Módulo 1 – Curso pós-graduado – VIH e Envelhecimento

Drug-drug Interactions and Polypharmacy in Older HIV Persons

Polymedication and drug metabolism in aging patients

Autor: Marta Boffito, MD PhD (Chelsea and Westminster Hospital, London, UK)

Clinical approach to the polymedicated patient (an example)

In a first consultation of a polymedicated patient, it is advisable to perform a medication review to identify potential interactions or other drug-related events. Table I shows an example of a case in which medication review is particularly relevant.

Table I. Clinical case (example)

tudo sobre o hiv, sintomas do hiv e prevenção - vihda
tudo sobre o hiv, sintomas do hiv e prevenção - vihda

The evaluation of drug-drug interactions is particularly relevant for patients on regimens with ritonavir. In this case, the patient presents hypertension that needs to be treated. According to the National Institute for Health and Care Excellence (NICE) recommendations, calcium-channel blockers (CCB) are the pre- ferred class in patients over 55 years. However, there is little information about interactions of this class of antihypertensive with antiretroviral drugs.

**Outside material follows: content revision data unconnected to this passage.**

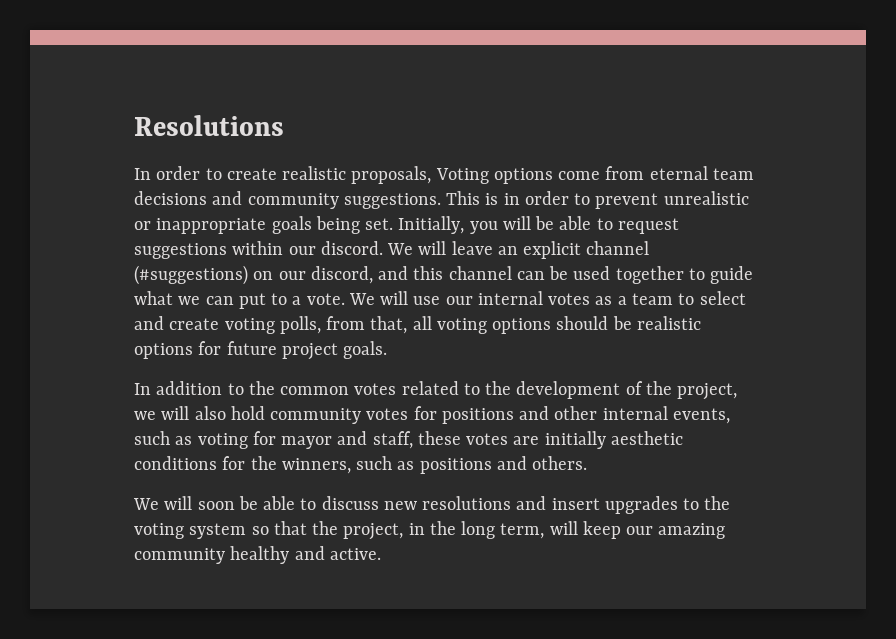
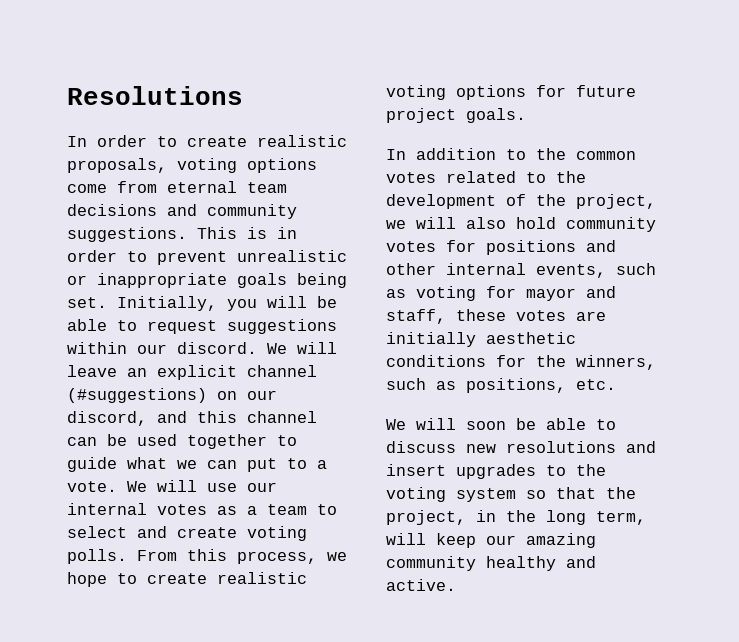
- In order to create realistic proposals, Voting options come from eternal team decisions and community suggestions.
+ In order to create realistic proposals, voting options come from eternal team decisions and community suggestions.
- We will use our internal votes as a team to select and create voting polls, from that, all voting options should be realistic options for future project goals.
+ We will use our internal votes as a team to select and create voting polls. From this process, we hope to create realistic voting options for future project goals.
- In addition to the common votes related to the development of the project, we will also hold community votes for positions and other internal events, such as voting for mayor and staff, these votes are initially aesthetic conditions for the winners, such as positions and others.
+ In addition to the common votes related to the development of the project, we will also hold community votes for positions and other internal events, such as voting for mayor and staff, these votes are initially aesthetic conditions for the winners, such as positions, etc.

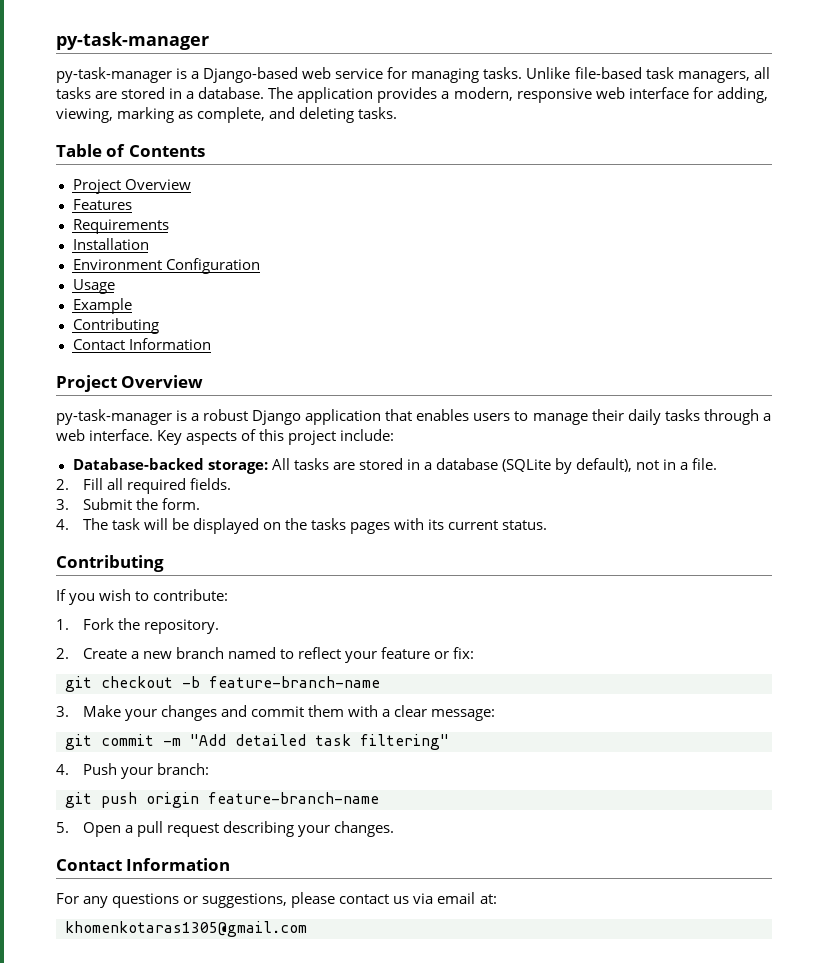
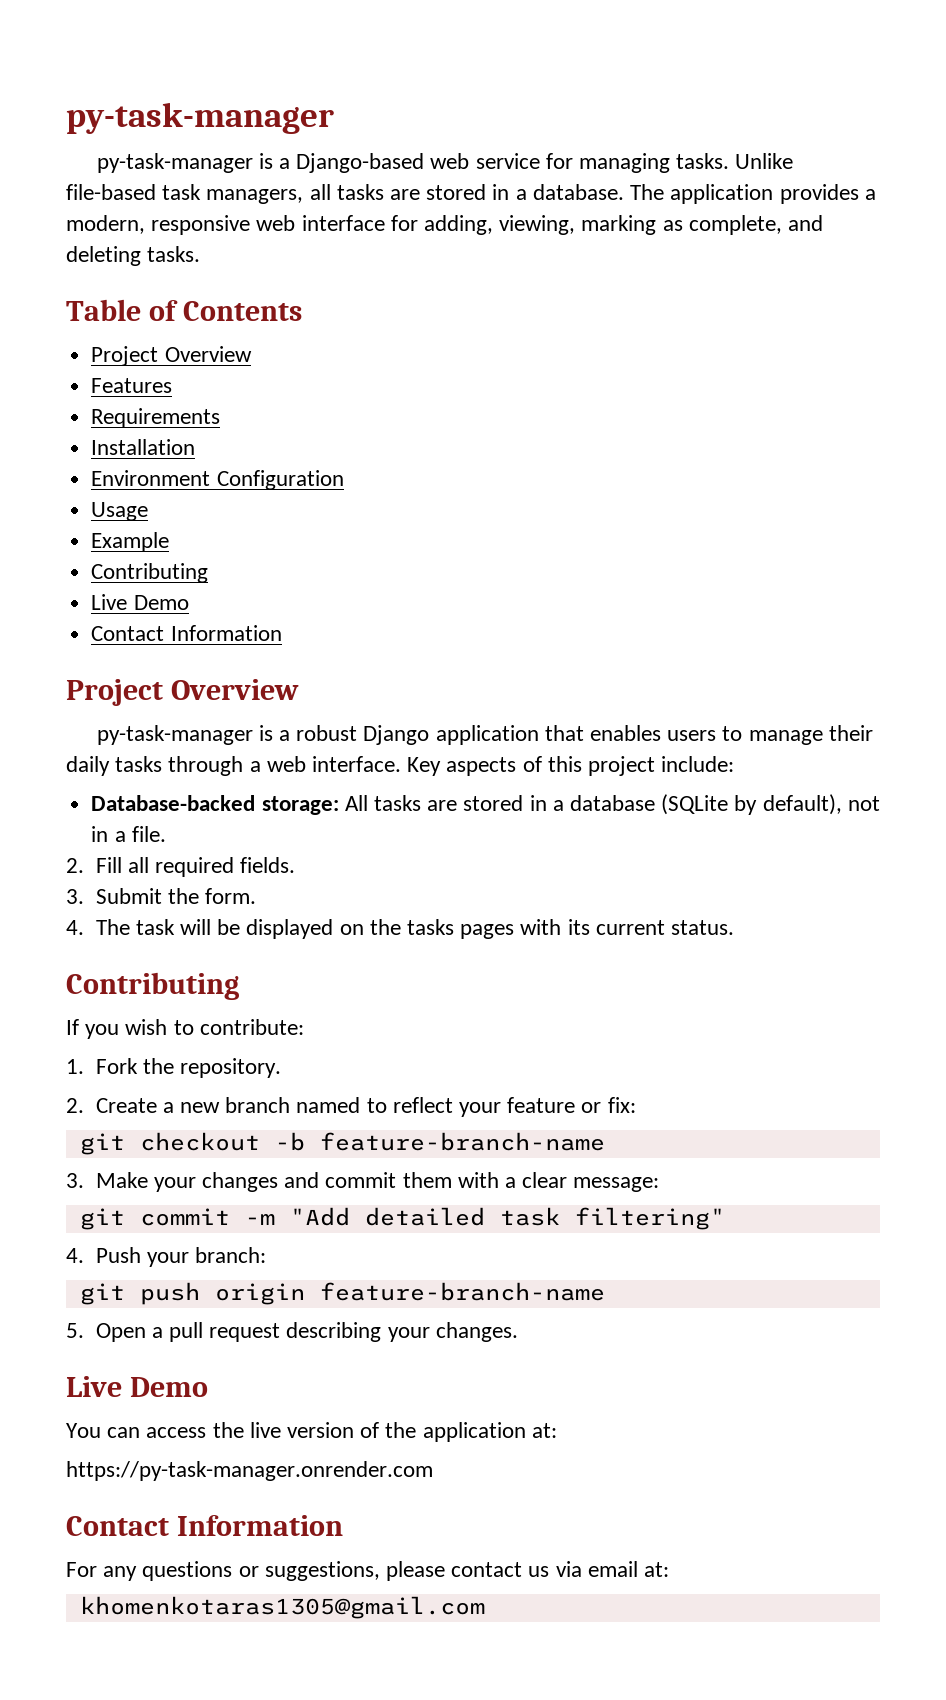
  Example
  Contributing
+ Live Demo
  5. Open a pull request describing your changes.
+ Live Demo
+ You can access the live version of the application at:
+ https://py-task-manager.onrender.com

  • The interaction between ATV and diltiazem is known and probably due to inhibition of CYP3A4, thus resulting in increased diltiazem levels with the unboosted ATV and marked decrease of diltiazem when ATV is boosted with ritonavir;4
  • Co-administration of boosted protease inhibitors (PI) and amlodipine may induce an increase in amlodipine concentrations that require dose adjustment – because the adverse effects of amlodipine are mostly dose dependent.5 Thus, it is important to monitor effectiveness (for low doses) and toxicity of amlodipine 10 mg daily;
  • A pharmacokinetic study showed no interaction between raltegravir (RAL) and amlodipine.6

By consulting the University of Liverpool website (http://www. hiv-druginteractions.org/Interactions.aspx), we can confirm that co-administration of CCB and PI, non-nucleoside reverse transcriptase inhibitors or elvitegravir (EVG) /cobicistat (cobicistat inhibits CYP3A4) should be cautious and monitored. Interactions are less likely to occur with concomitant use of integrase inhibitors. Other antihypertensive drugs, such as ramipril, enalapril, perindopril, seem to be safer when used concomitantly with different antiretroviral classes.

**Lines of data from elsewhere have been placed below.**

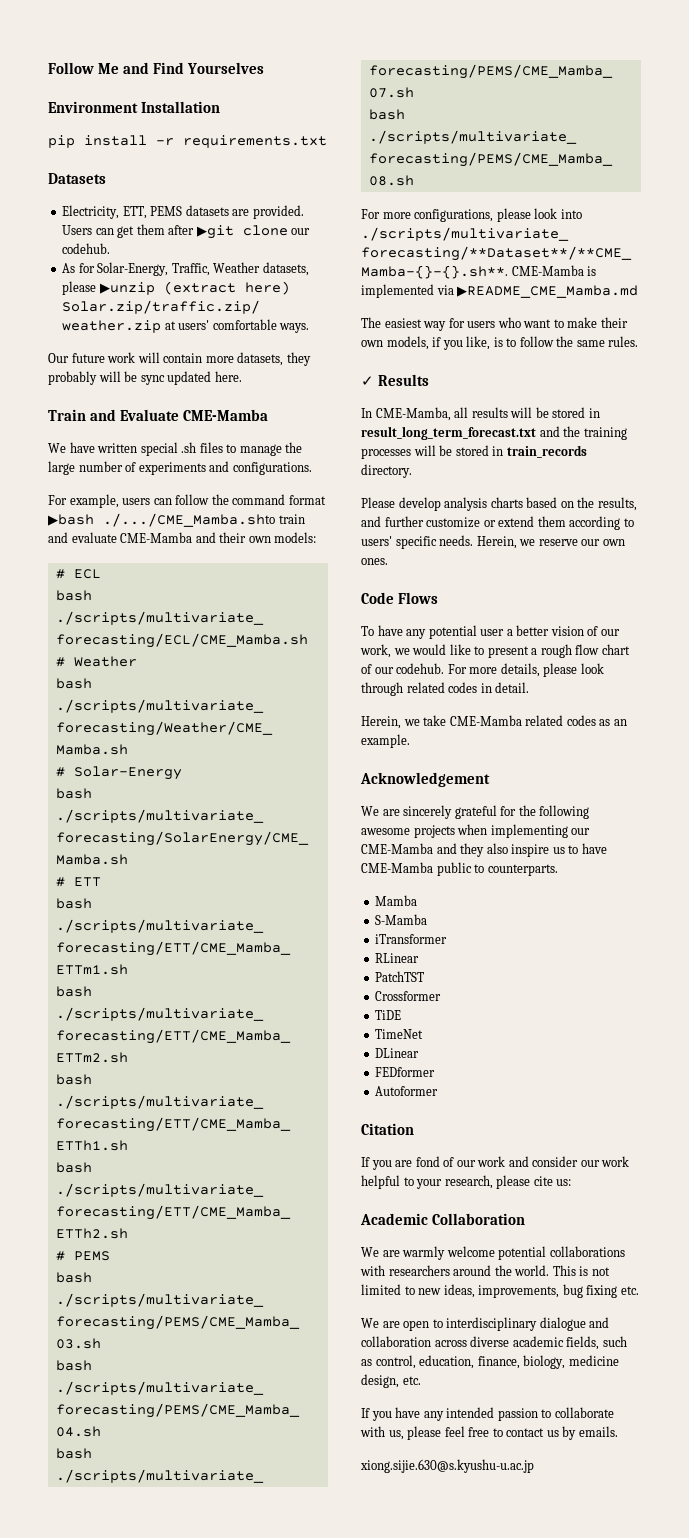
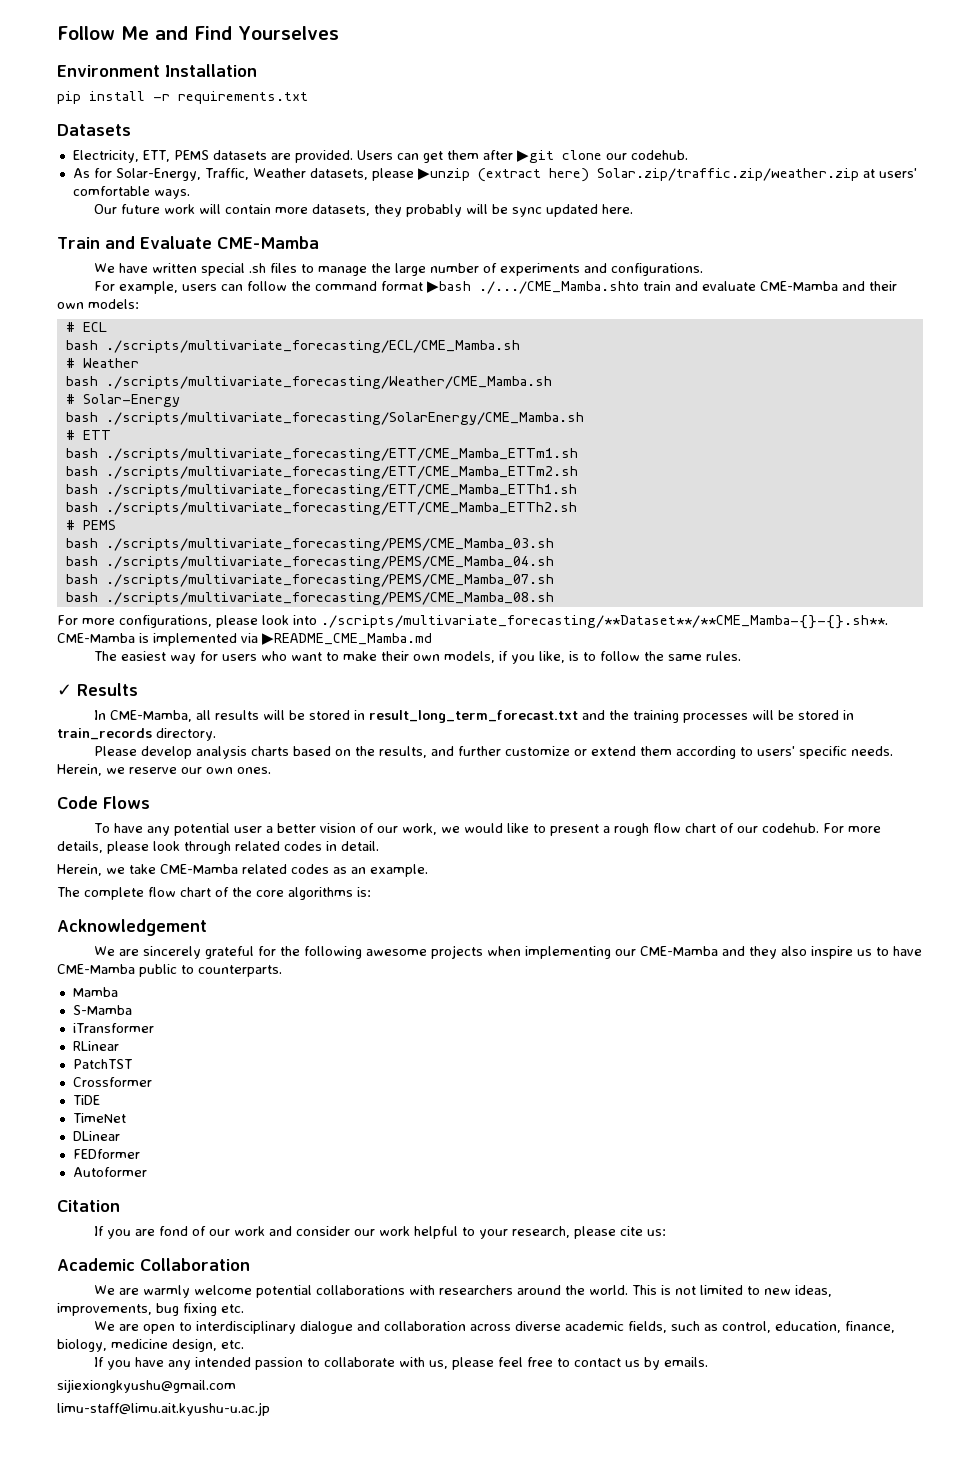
+ The complete flow chart of the core algorithms is:
- xiong.sijie.630@s.kyushu-u.ac.jp
+ sijiexiongkyushu@gmail.com
+ limu-staff@limu.ait.kyushu-u.ac.jp

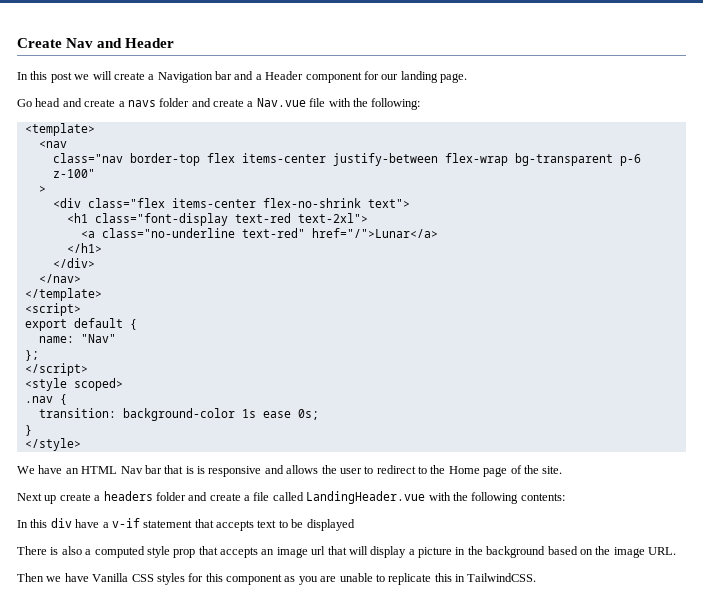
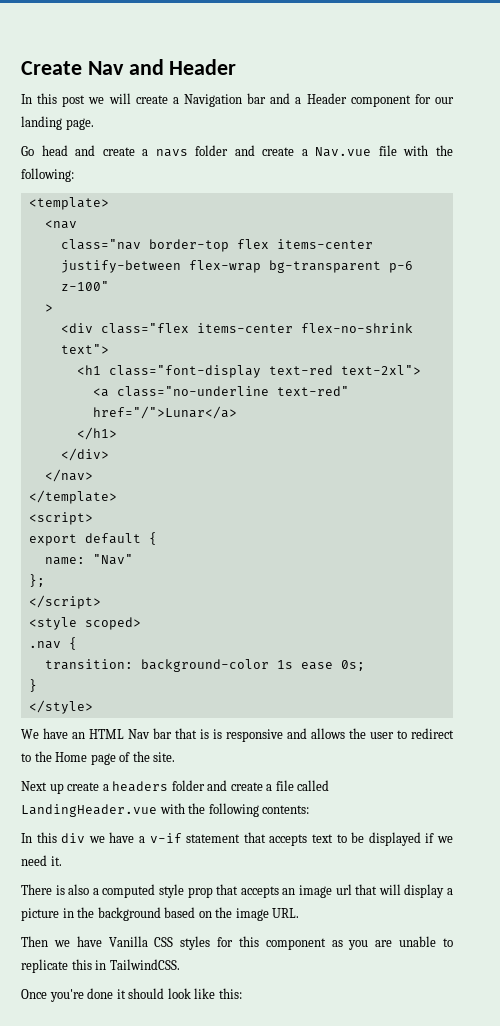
- In this div have a v-if statement that accepts text to be displayed
+ In this div we have a v-if statement that accepts text to be displayed if we need it.
+ Once you're done it should look like this:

In our case, the patient had untreated hay fever. The use of corticosteroids with ritonavir increases the risk of iatrogenic Cushing. The fluticasone or mometasone, used in nasal sprays are absorbed systemically and partly metabolized by CYP3A4. In the presence of ritonavir, the prolonged use of steroids for two to four weeks may lead to an increase in systemic levels of these drugs. Beclomethasone is the only corticosteroid with a good safety profile when used with ritonavir.

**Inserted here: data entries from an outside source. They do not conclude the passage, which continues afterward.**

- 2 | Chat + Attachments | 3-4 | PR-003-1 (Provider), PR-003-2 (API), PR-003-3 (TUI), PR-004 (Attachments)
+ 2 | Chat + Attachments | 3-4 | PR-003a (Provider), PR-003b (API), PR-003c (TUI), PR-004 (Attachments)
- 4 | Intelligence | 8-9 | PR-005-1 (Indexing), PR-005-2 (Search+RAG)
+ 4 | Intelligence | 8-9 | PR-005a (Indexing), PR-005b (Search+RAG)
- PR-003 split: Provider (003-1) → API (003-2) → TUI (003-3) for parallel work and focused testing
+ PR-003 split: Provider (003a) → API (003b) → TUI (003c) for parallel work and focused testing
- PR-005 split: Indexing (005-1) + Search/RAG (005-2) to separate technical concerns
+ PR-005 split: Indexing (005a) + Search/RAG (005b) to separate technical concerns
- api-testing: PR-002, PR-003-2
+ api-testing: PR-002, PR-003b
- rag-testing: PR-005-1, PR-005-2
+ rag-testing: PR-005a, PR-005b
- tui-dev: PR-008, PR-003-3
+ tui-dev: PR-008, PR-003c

The use of steroids in the treatment of joint inflammatory pain of inflammatory is also complex. For example, the intra-articular administered triamcinolone is also metabolized by CYP3A4, and has resulted in serious cases of toxicity and iatrogenic Cushing with concomitant use of ritonavir. This effect is very long and it is questionable whether it is preferable to discontinue ritonavir.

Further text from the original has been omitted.